Les autorités camerounaises n’ont fait aucune déclaration officielle sur la mort de Wazizi et, jusqu’au 5 juin, n’ont pas répondu aux multiples demandes d’informations déposées par ses avocats, des organisations telles que le Comité pour la protection des journalistes (CPJ), et des journalistes de Radio France Internationale.

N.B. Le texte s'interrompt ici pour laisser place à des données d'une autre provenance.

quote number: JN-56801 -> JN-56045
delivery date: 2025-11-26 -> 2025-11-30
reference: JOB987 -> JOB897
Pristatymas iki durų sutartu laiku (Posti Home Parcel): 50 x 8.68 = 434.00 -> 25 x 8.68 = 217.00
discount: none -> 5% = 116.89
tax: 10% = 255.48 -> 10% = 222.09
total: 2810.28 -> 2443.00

« Il a fallu au gouvernement dix mois après la disparition forcée de Wazizi pour reconnaître sa mort en détention, et les autorités ne l’ont fait qu’à la suite de fortes pressions nationales et internationales », a déclaré Cyrille Bechon, directrice exécutive de l’organisation Nouveaux Droits de l’Homme-Cameroun. « Les autorités camerounaises étaient responsables de sa vie et de sa sécurité pendant sa détention et doivent fournir un compte rendu complet des circonstances de sa détention et de sa mort. »
Atonfack a déclaré que la famille de Wazizi avait été informée de son décès, ce que les membres de la famille réfutent, affirmant qu’ils n’en avaient jamais été notifiés et étaient en quête d’informations sur son sort depuis son arrestation. Le 13 août 2019, les avocats de Wazizi ont déposé une demande d’habeas corpus devant le président de la haute cour de la division de Fako, Buea, dans la région du Sud-Ouest. La demande avait été rejetée pour des raisons techniques. Une autre demande habeas corpus avait ensuite été déposée le 13 novembre, et même à ce stade, le gouvernement n’avait pas révélé qu’il était mort.

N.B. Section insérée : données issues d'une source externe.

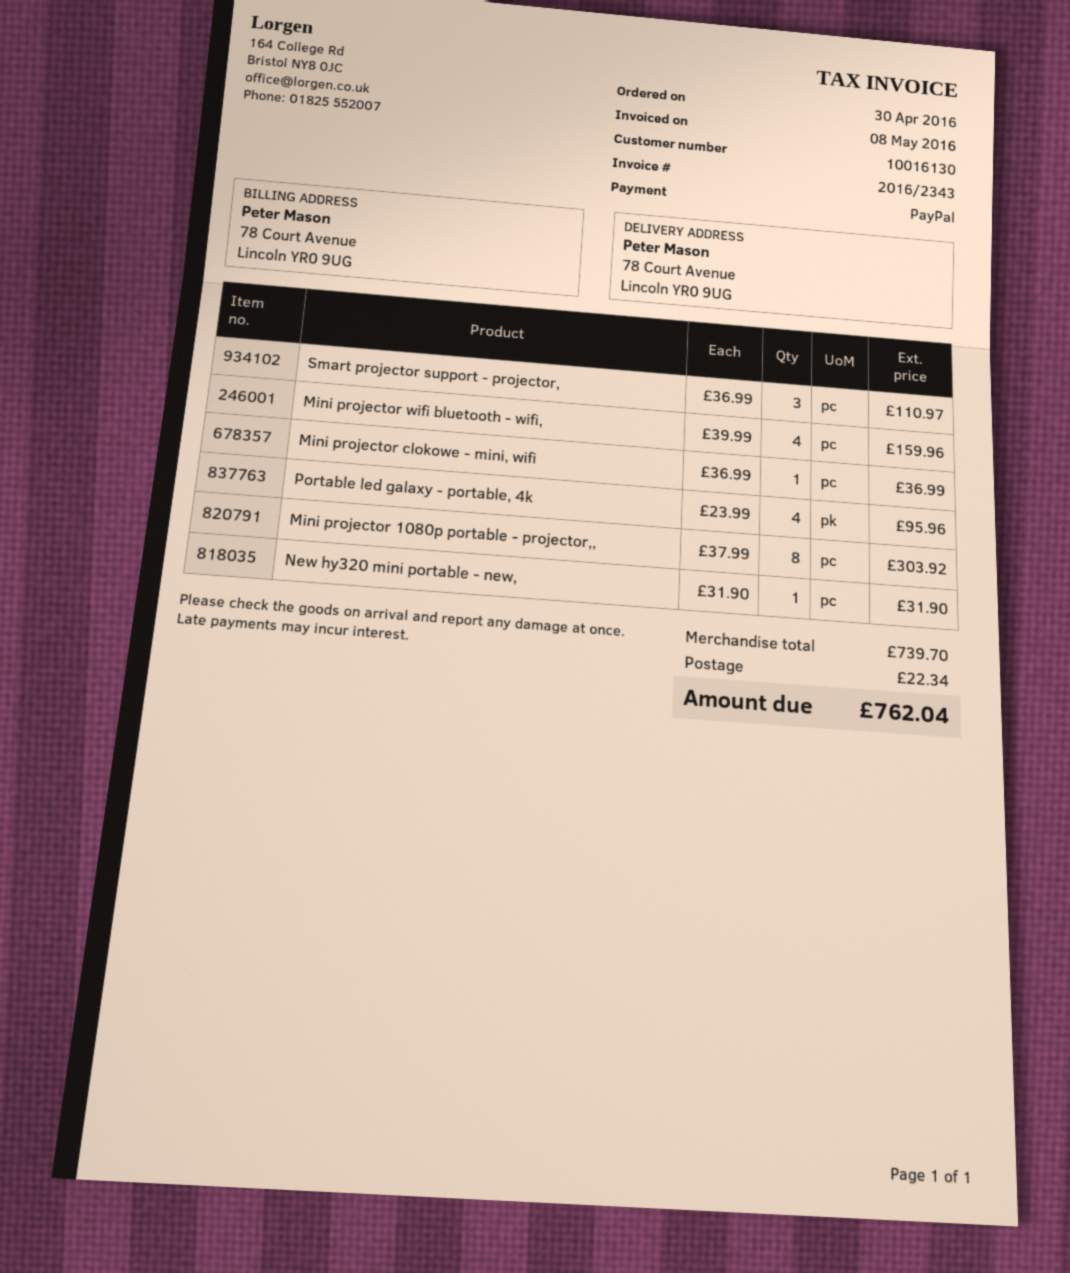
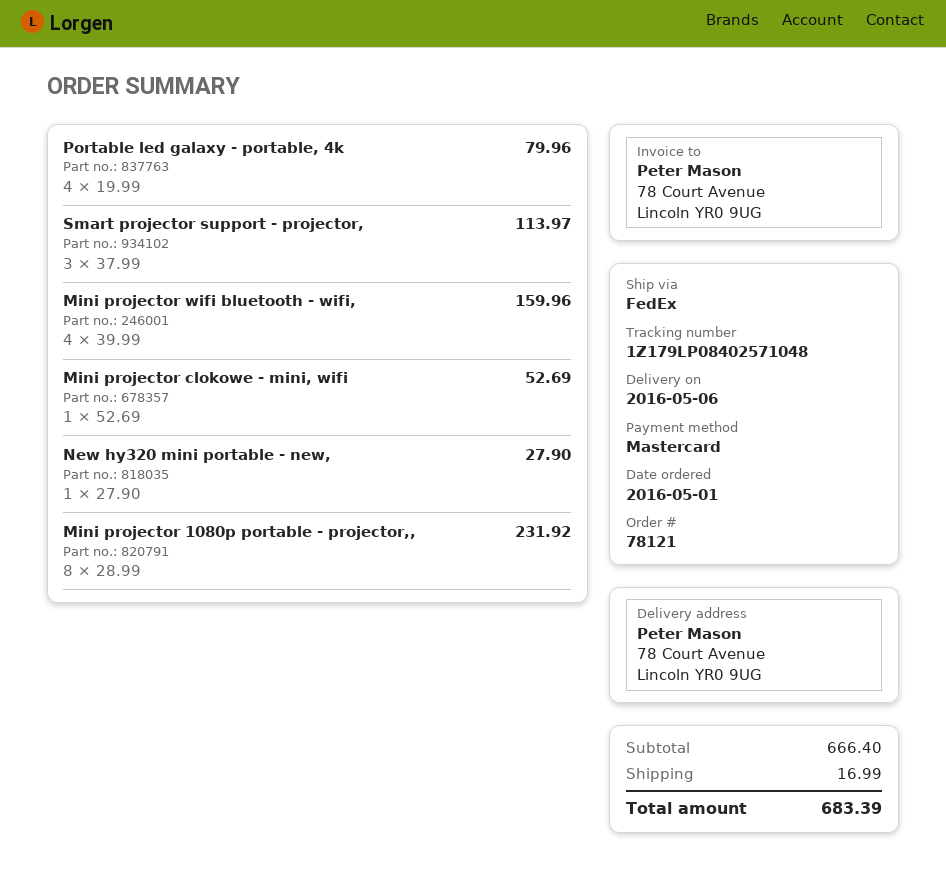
order date: 2016-04-30 -> 2016-05-01
payment method: PayPal -> Mastercard
Smart projector support - projector,: 3 x 36.99 = 110.97 -> 3 x 37.99 = 113.97
Mini projector clokowe - mini, wifi: 1 x 36.99 = 36.99 -> 1 x 52.69 = 52.69
Portable led galaxy - portable, 4k: 4 x 23.99 = 95.96 -> 4 x 19.99 = 79.96
Mini projector 1080p portable - projector,,: 8 x 37.99 = 303.92 -> 8 x 28.99 = 231.92
New hy320 mini portable - new,: 1 x 31.90 = 31.90 -> 1 x 27.90 = 27.90
subtotal: 739.70 -> 666.40
shipping: 22.34 -> 16.99
total: 762.04 -> 683.39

Au moment d’annoncer sa mort, Atonfack a également soutenu que Wazizi était actif au sein de l’un des nombreux groupes séparatistes opérant dans la région du Sud-Ouest. Ses avocats ont confirmé qu’aucune preuve n’avait été produite à l’appui de ces allégations.
« Si une personne est arrêtée en vertu de la loi antiterroriste, les garanties d’une procédure régulière doivent être respectées et des preuves présentées au tribunal », a déclaré Emmanuel Nkea, un avocat de la défense. « Mais cela n’a jamais été le cas et le gouvernement tente de dissimuler les faits ».

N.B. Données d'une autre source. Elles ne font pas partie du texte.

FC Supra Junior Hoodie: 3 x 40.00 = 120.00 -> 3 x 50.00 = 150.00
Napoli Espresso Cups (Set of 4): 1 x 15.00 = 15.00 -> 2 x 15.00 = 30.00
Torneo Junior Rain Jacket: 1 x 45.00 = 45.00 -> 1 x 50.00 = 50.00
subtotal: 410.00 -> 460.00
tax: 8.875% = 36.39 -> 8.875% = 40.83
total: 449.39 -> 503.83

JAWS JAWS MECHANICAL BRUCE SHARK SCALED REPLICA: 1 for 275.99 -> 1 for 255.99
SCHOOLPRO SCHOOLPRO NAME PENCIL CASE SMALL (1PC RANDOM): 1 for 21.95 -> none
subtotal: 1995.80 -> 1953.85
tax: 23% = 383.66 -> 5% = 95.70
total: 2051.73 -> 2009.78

Les circonstances de la mort de Wazizi soulignent les dangers auxquels sont confrontés les journalistes camerounais, en particulier ceux qui dénoncent et enquêtent sur la crise qui secoue les régions anglophones du pays. Les organisations ont documenté à plusieurs reprises la vulnérabilité des journalistes au Cameroun face au harcèlement, à l’intimidation, aux menaces, à la torture, aux arrestations et aux détentions arbitraires par les forces de sécurité et autorités nationales.
En vertu des droits national et international des droits humains, les autorités camerounaises ont l’obligation d’établir les responsabilités pour chaque décès survenu en détention et doivent mener une enquête efficace, approfondie et indépendante sur la disparition forcée et la mort de Wazizi. L’enquête devrait être en mesure d’établir les faits entourant sa disparition et sa mort, notamment s’il est décédé des suites de torture ou d’autres mauvais traitements subis en détention, et identifier tous les responsables en vue de les traduire en justice. Le fait de ne pas enquêter et de poursuivre les responsables violerait les obligations du Cameroun de protéger les personnes contre la détention arbitraire et la privation de vie et de fournir un recours efficace, a déclaré la coalition.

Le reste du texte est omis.